◆ What the task requires
Select the lines below containing the word "arrastre".
————————
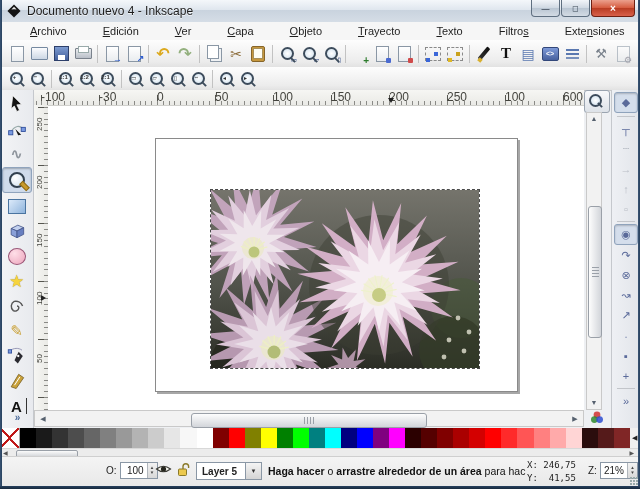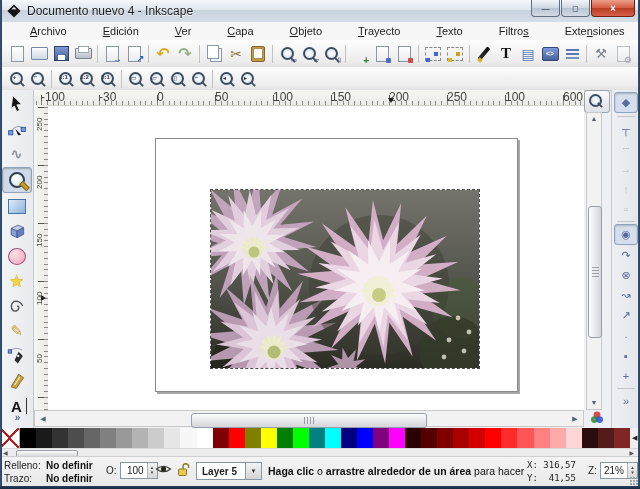--- a/index.html
+++ b/index.html
@@ -512,10 +512,6 @@
   </div>
 
   <div id="statusbar">
-    <div id="fillstroke">
-      <div><span class="lbl">Relleno:</span><span class="val">No definir</span></div>
-      <div><span class="lbl">Trazo:</span><span class="val">No definir</span></div>
-    </div>
     <div id="opacity-area">
       <span style="margin-right:3px;">O:</span>
       <span class="spin">

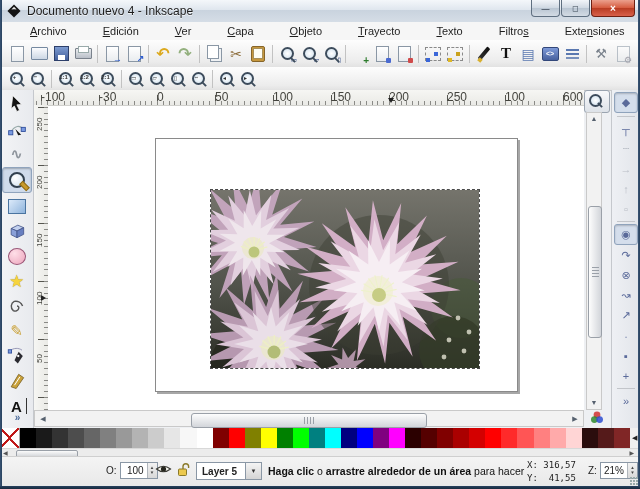--- a/index.html
+++ b/index.html
@@ -538,7 +538,7 @@
       <span id="layer-box">Layer 5</span>
       <span id="layer-drop">▼</span>
     </div>
-    <div id="status-msg"><b>Haga clic</b><span> o </span><b>arrastre alrededor de un área</b><span> para hacer zoom, ...</span></div>
+    <div id="status-msg"><b>Haga hacer</b><span> o </span><b>arrastre alrededor de un área</b><span> para hacer zoom, ...</span></div>
     <div id="xy-area">
       <div><span>X:</span><span class="num">316,57</span></div>
       <div><span>Y:</span><span class="num">41,55</span></div>

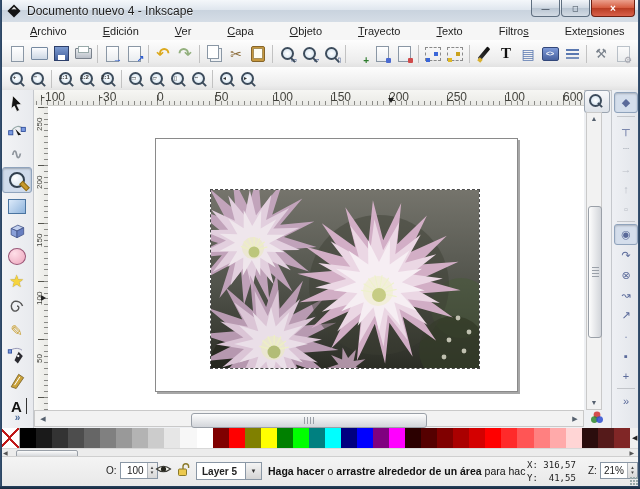--- a/index.html
+++ b/index.html
@@ -540,7 +540,7 @@
     </div>
     <div id="status-msg"><b>Haga hacer</b><span> o </span><b>arrastre alrededor de un área</b><span> para hacer zoom, ...</span></div>
     <div id="xy-area">
-      <div><span>X:</span><span class="num">316,57</span></div>
+      <div><span>X:</span><span class="num">246,75</span></div>
       <div><span>Y:</span><span class="num">41,55</span></div>
     </div>
     <div id="z-area">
————————
◆ Task output
-    <div id="status-msg"><b>Haga clic</b><span> o </span><b>arrastre alrededor de un área</b><span> para hacer zoom, ...</span></div>
+    <div id="status-msg"><b>Haga hacer</b><span> o </span><b>arrastre alrededor de un área</b><span> para hacer zoom, ...</span></div>
     <div id="status-msg"><b>Haga hacer</b><span> o </span><b>arrastre alrededor de un área</b><span> para hacer zoom, ...</span></div>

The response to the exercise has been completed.